Ah, December…. the month of diversions and distractions. There are holiday preparations and decorations and celebrations. Christmas, Hannukah, Kwanza, and New Year’s Eve serve as diversions from the darkest time of year in the Northern Hemisphere.
There’s also the winter solstice with the longest night of the year signalling the start of winter. For some, it’s time for a goddess blessing to celebrate the return of the sun.
For a fulfilling retirement, attaining a perspective on December holidays contributes to sanity. All of us want to commemorate holidays that are special in our lives — but, as we grow older, it’s natural that we change how we think about holiday celebrations and adapt traditions to meet changing circumstances.
Taking a simpler approach
The weeks leading to the holidays create an air of urgency as ‘Christmas chaos’ develops. Lists of what needs to be done get made and revised during the last few days to incorporate what has to be accomplished.

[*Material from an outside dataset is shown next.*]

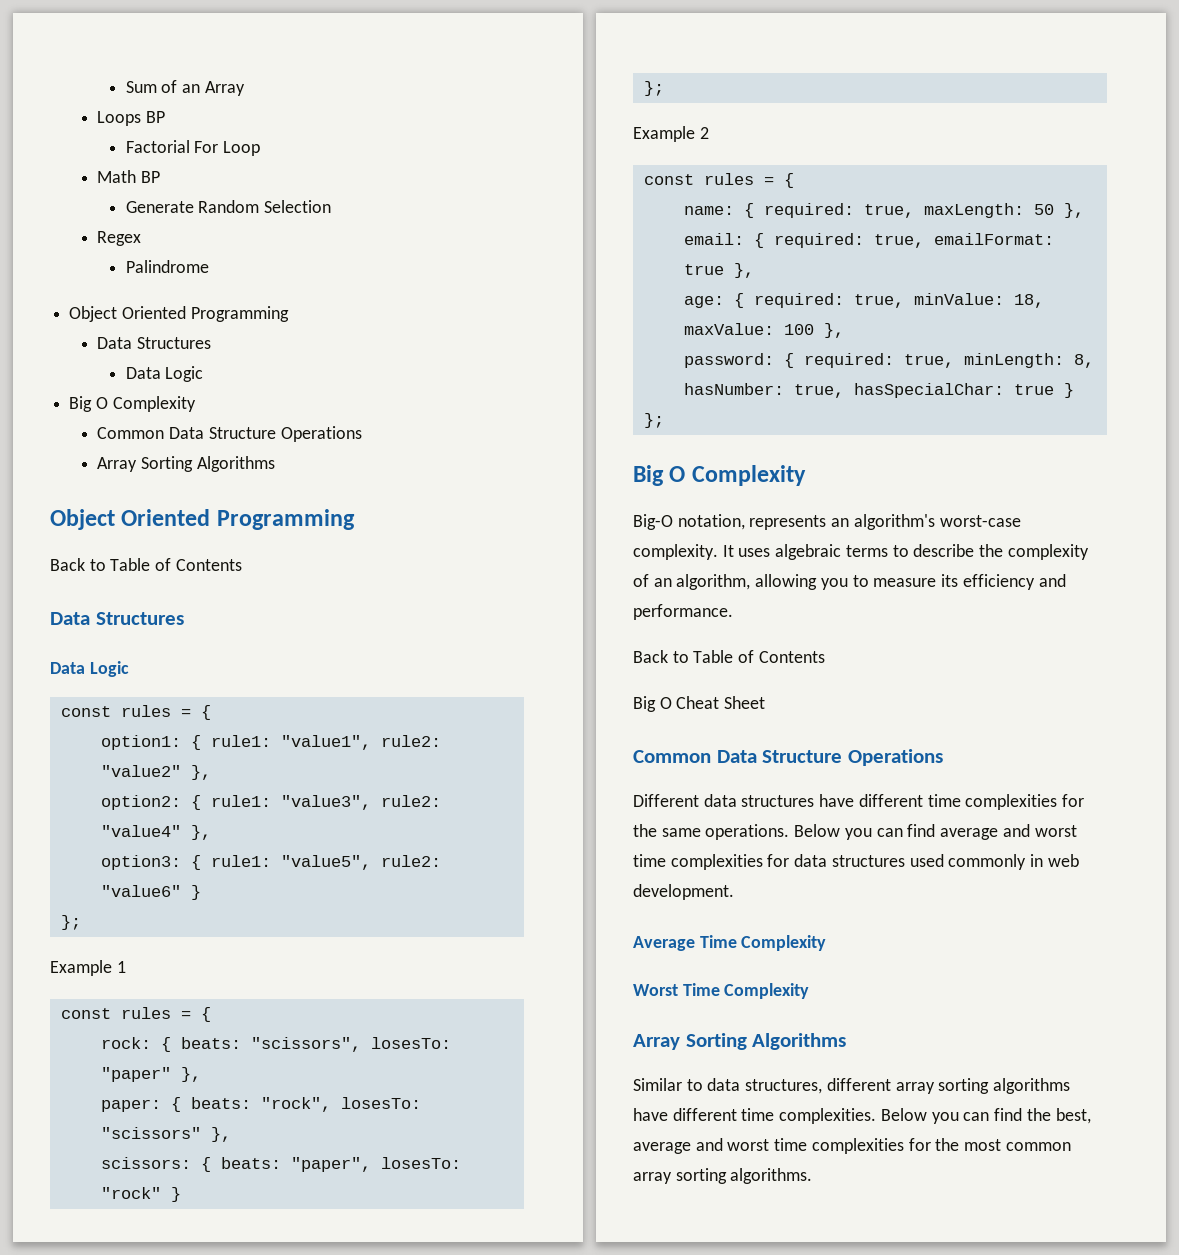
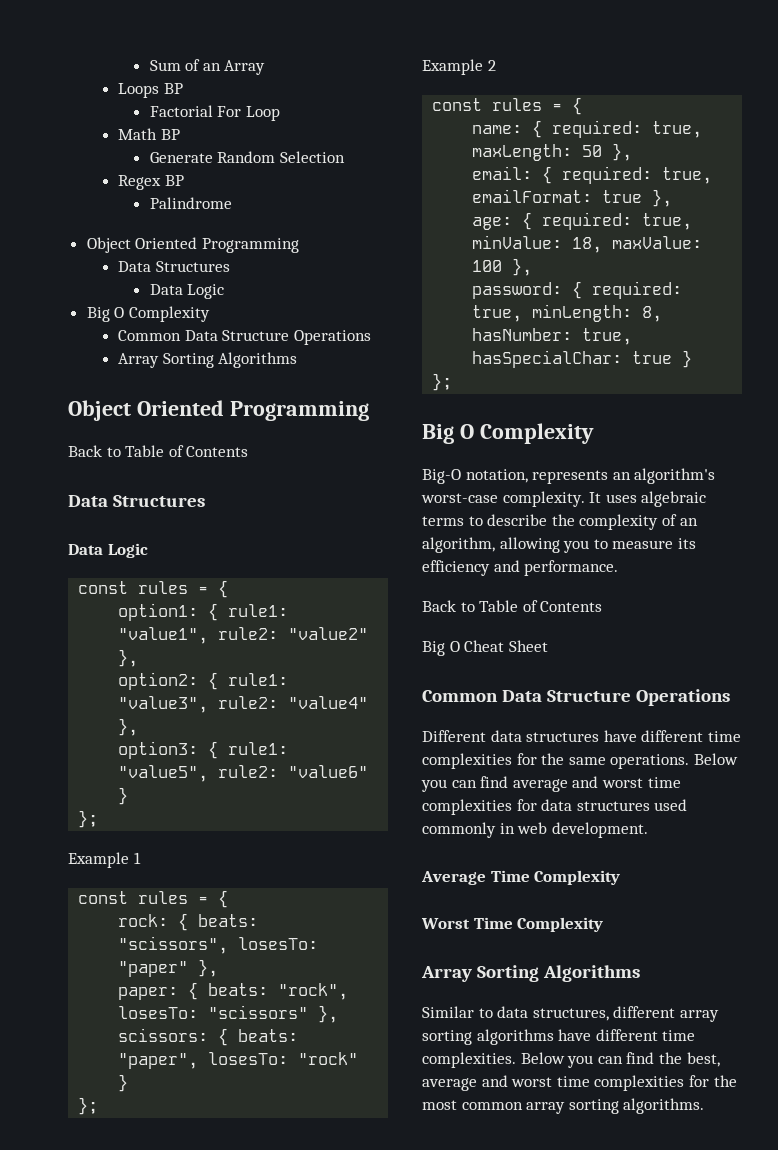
- Regex
+ Regex BP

The holidays, especially for women, involve extra work which is difficult when everyone is already stressed with coping with life’s day-to-day necessities. Habits and deadlines are disrupted in the search for a perfectly ugly reindeer sweater, a candy cane apron, lovely plaid bows, or a silly Santa hat.
The irrationality of many of the holiday traditions, especially when a large percentage of the population can’t claim a good religious reason for celebration, supports the argument of taking a simpler approach.

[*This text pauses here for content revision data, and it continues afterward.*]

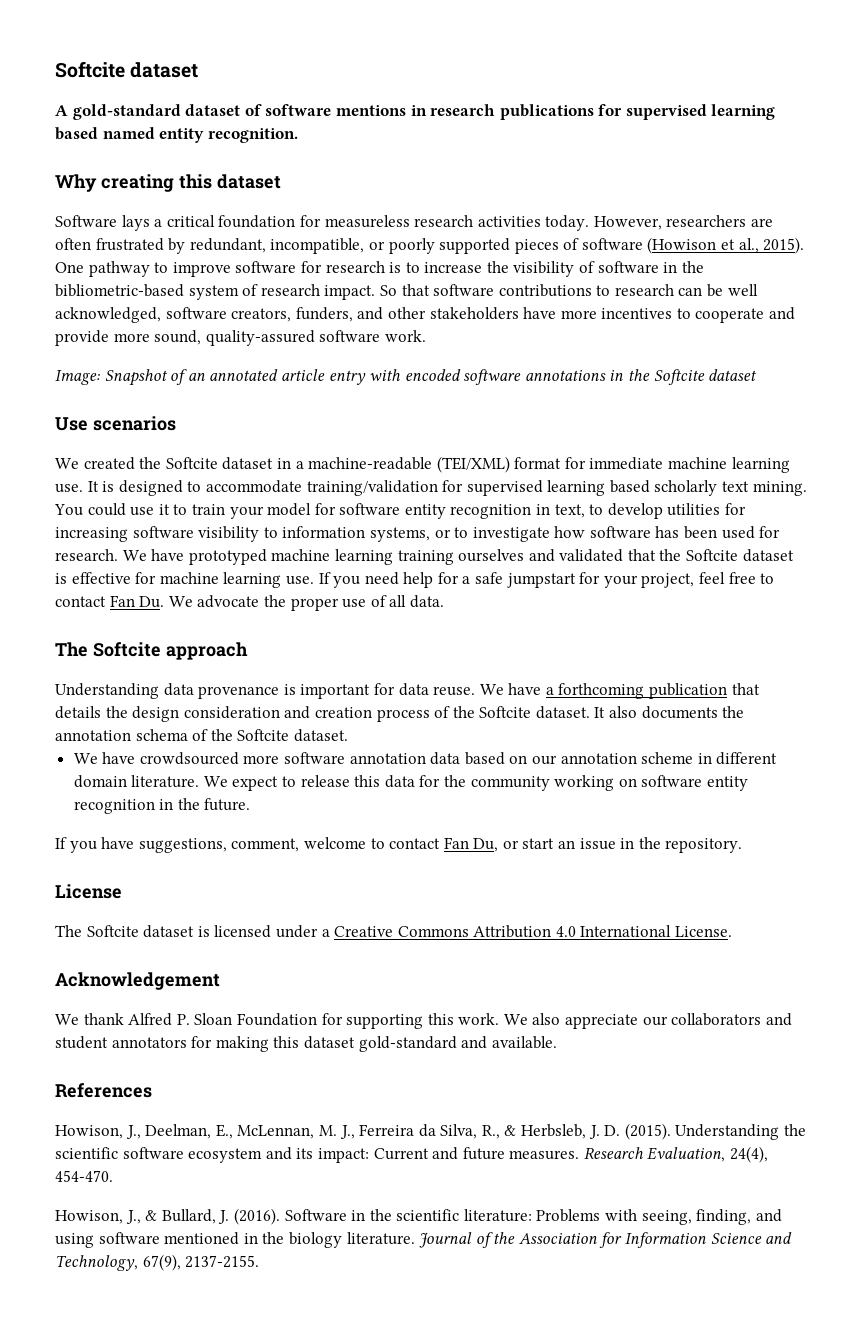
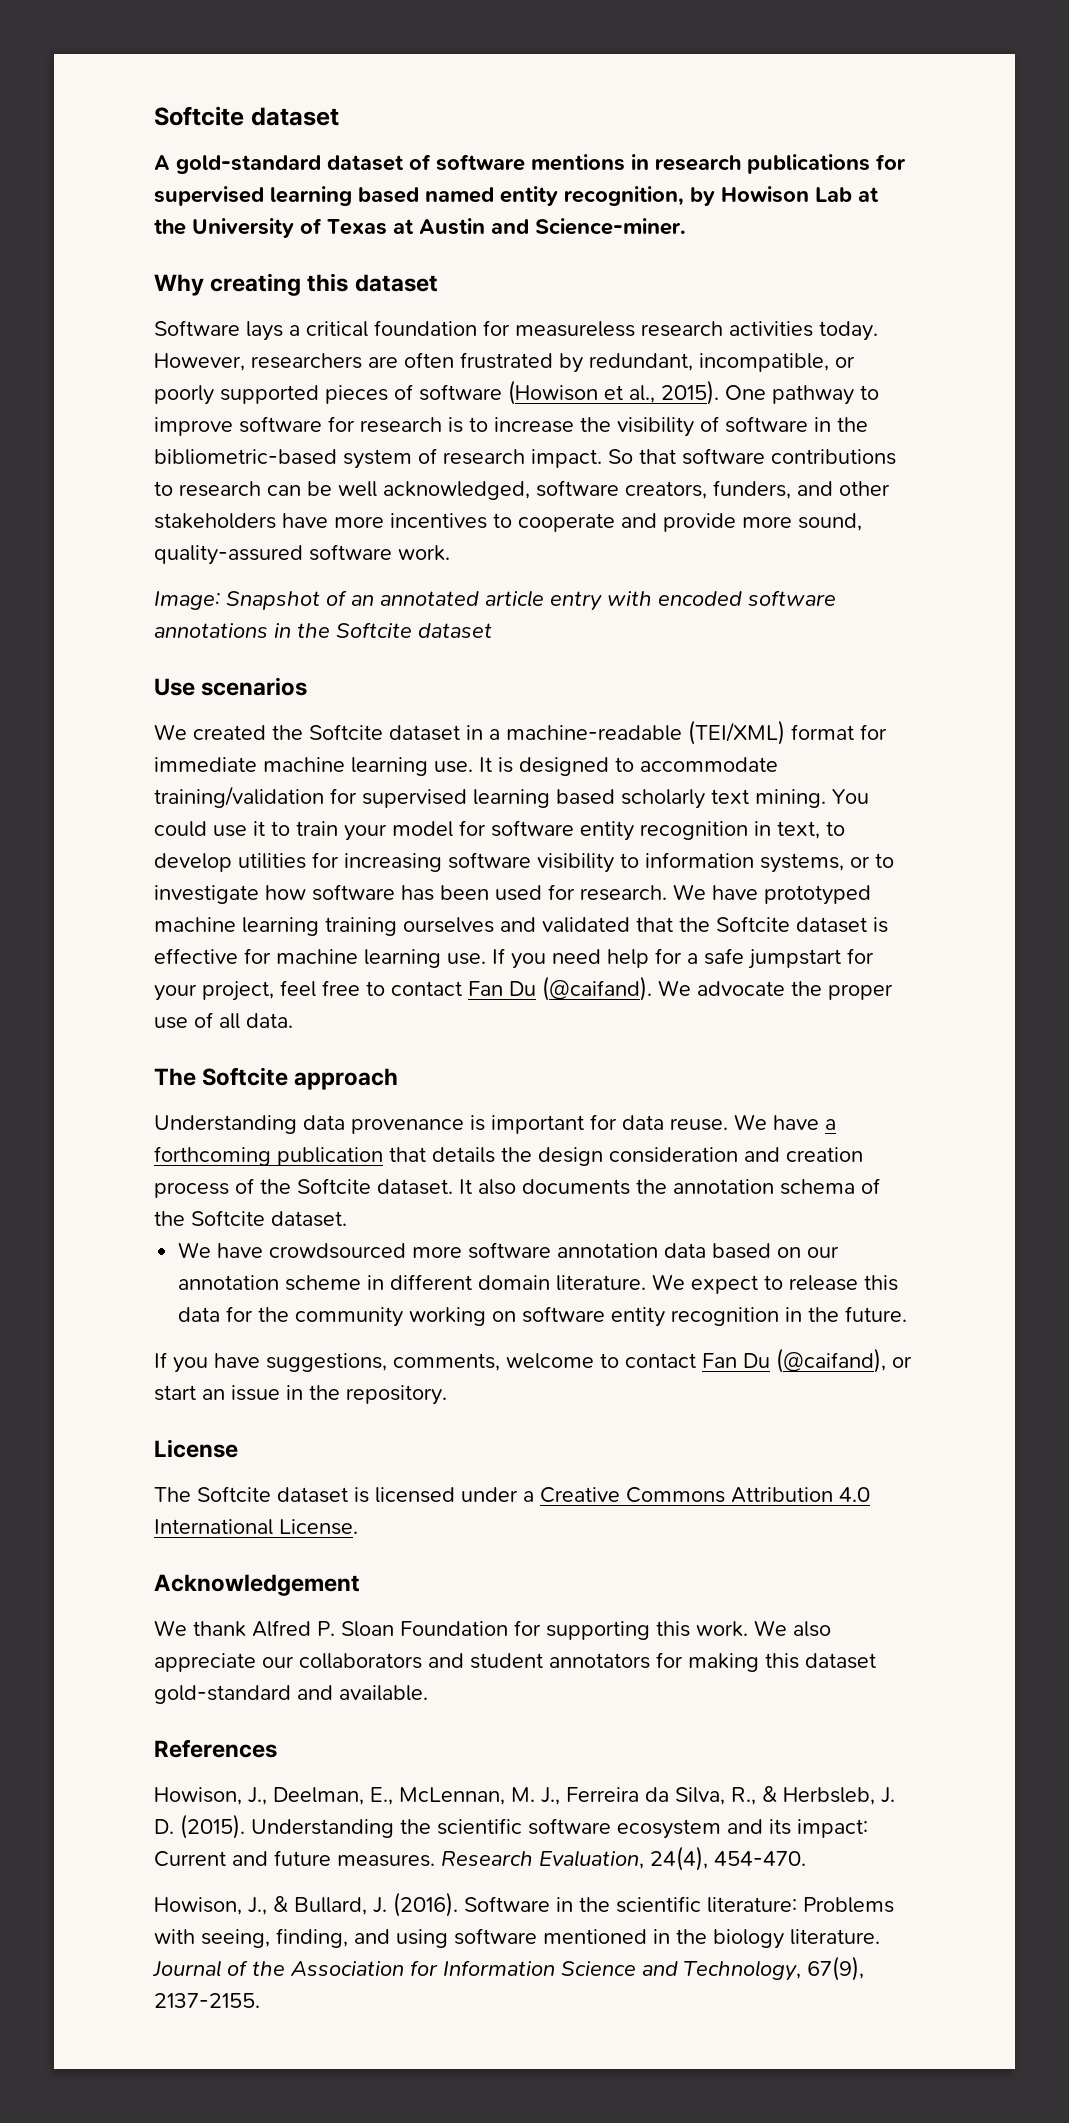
- A gold-standard dataset of software mentions in research publications for supervised learning based named entity recognition.
+ A gold-standard dataset of software mentions in research publications for supervised learning based named entity recognition, by Howison Lab at the University of Texas at Austin and Science-miner.
- If you need help for a safe jumpstart for your project, feel free to contact Fan Du. We advocate the proper use of all data.
+ If you need help for a safe jumpstart for your project, feel free to contact Fan Du (@caifand). We advocate the proper use of all data.
- If you have suggestions, comment, welcome to contact Fan Du, or start an issue in the repository.
+ If you have suggestions, comments, welcome to contact Fan Du (@caifand), or start an issue in the repository.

In our family, Christmas is the most important celebration in December. I’ve changed some of my habits to manage the December distractions.

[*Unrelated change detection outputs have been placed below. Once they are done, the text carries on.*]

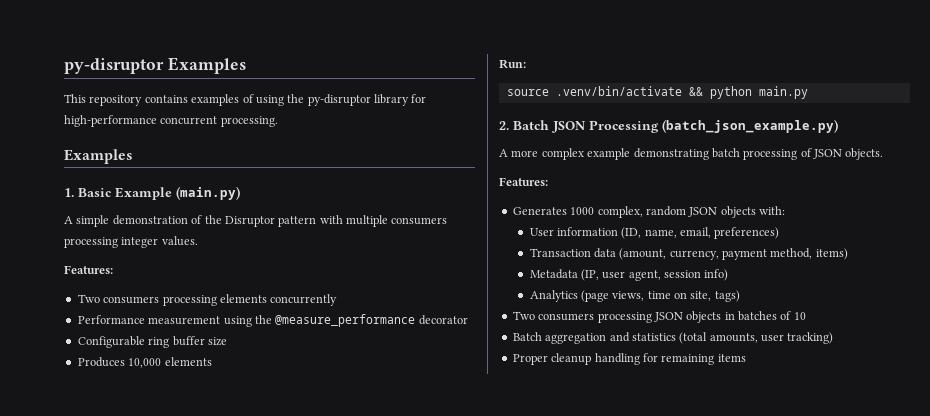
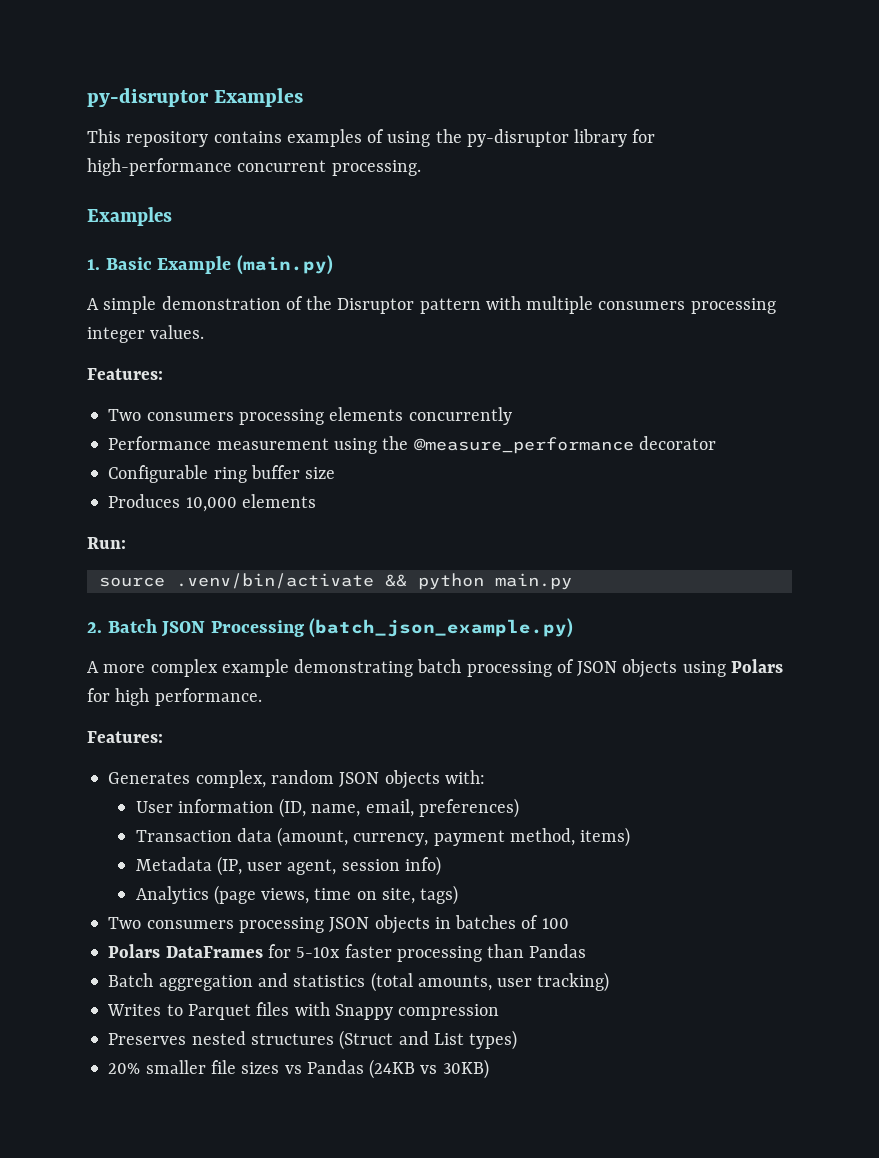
- A more complex example demonstrating batch processing of JSON objects.
+ A more complex example demonstrating batch processing of JSON objects using Polars for high performance.
- Generates 1000 complex, random JSON objects with:
+ Generates complex, random JSON objects with:
- Two consumers processing JSON objects in batches of 10
+ Two consumers processing JSON objects in batches of 100
+ Polars DataFrames for 5-10x faster processing than Pandas
- Proper cleanup handling for remaining items
+ Writes to Parquet files with Snappy compression
+ Preserves nested structures (Struct and List types)
+ 20% smaller file sizes vs Pandas (24KB vs 30KB)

Less decorating. Despite living on a street where many neighbours hire professional decorators for fantastic lighting displays, our house sports only the installed pot lights in the soffit. No outside lights, no wreaths, nor urns of greenery as these were donated when we down-sized in 2016. As for inside decor, Christmas plants, candles, and garlands on the fireplaces should suffice. Christmas placemats and napkins and towels are easy to put into circulation. The only ‘over the top’ decorating is that there are two Christmas trees (one upstairs, and one downstairs) because we spend time in both areas of the house.
Less entertaining. Since moving, most of the people I hang out with choose to have holiday lunches or dinners at an outside venue. Going to a special restaurant or golf club with festive decorations and good food is easier than entertaining at home. Potluck lunches and dinners have gained in popularity. There is still the December distraction of decorating sugar cookies with my grand-daughter despite the bits of coloured sugar that spread throughout the kitchen — and adjoining rooms!
Less shopping in malls. Despite revolving Canada Post strikes in late November and early December, online shopping works! Because I grew up on a farm in a remote part of Saskatchewan, I learned to shop for clothes and gifts from mail-order catalogues. Online shopping isn’t much different — just easier and faster! The bonus comes from avoiding the endless repetition of canned music, the crowded parking lots, and the urge to buy unnecessary ‘stuff’.
Less cooking and baking. Big box stores sell perfect candy and chocolate so why try to create such edibles from scratch? Instead of making homemade jams and jellies for hostess gifts, I buy interesting jars of preserves at local Christmas markets. When two people are sharing Christmas dinner, isn’t a small roast of lamb more realistic than an over-sized turkey? And who needs the calories of dozens of rich desserts? I’ll still bake a West Indian black fruit cake, brew homemade ginger beer, bake Tourtieres, and prepare a batch of shortbread — just because these are my favourite foods of the season.
Changes in family traditions. Two years ago, our son and daughter-in-law suggested that it was time for them to have Christmas in their new home. Initially, it seemed strange to contemplate not having family in our home but it made sense that traditions should change. Going to their home on Christmas Eve for dinner and a sleepover allows us to delight in watching our grandchildren wake in the morning to see what Santa brought. Later, my husband and I leave the boisterous ‘action’ to come home and cook a relaxing dinner while everyone else goes to visit our daughter-in-law’s family. It works.
December holidays bring an array of distractions. Every reader will have traditions that have evolved from religion, or habit, or paganism. My wish for each of you is to find December holidays to celebrate — diversions and festivals that are congruent with your values as the year draws to a close! Merry Everything!